• Work to complete
Look below for the line that has "[396,290,430,304] setup ->". Set down the lines from there through the line that has "[387,642,483,656] setup to", exactly as written.

• Information provided
-- Opening Marker --

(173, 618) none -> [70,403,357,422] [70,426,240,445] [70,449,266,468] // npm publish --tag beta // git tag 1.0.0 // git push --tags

-- Closing Marker --
-- Opening Marker --

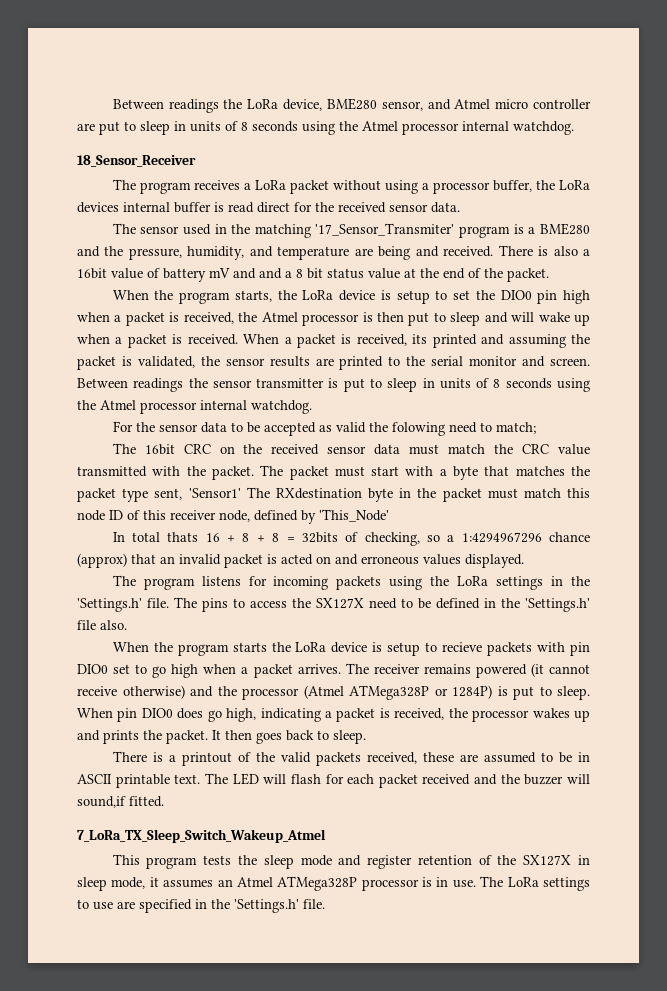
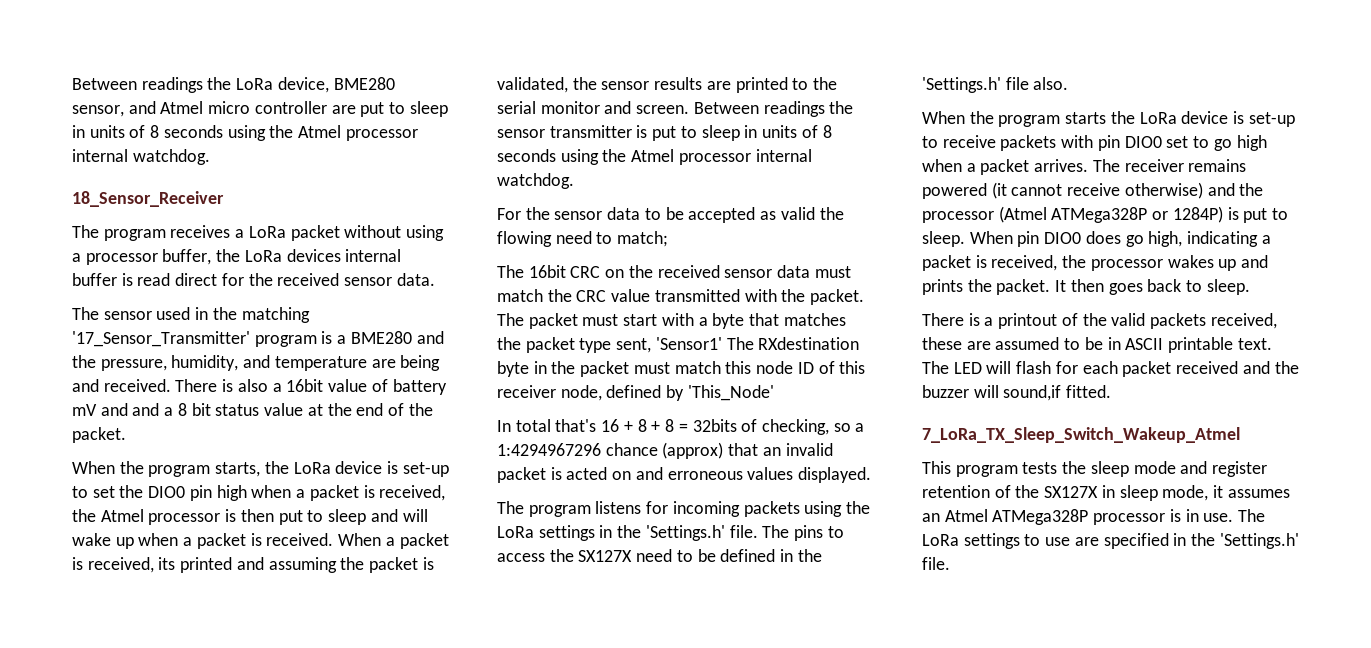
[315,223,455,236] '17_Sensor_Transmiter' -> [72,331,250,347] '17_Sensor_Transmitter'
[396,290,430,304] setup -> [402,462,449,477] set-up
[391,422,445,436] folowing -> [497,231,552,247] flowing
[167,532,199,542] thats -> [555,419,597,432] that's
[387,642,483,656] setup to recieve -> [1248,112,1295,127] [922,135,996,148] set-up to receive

-- Closing Marker --

• Result of this task
[396,290,430,304] setup -> [402,462,449,477] set-up
[391,422,445,436] folowing -> [497,231,552,247] flowing
[167,532,199,542] thats -> [555,419,597,432] that's
[387,642,483,656] setup to recieve -> [1248,112,1295,127] [922,135,996,148] set-up to receive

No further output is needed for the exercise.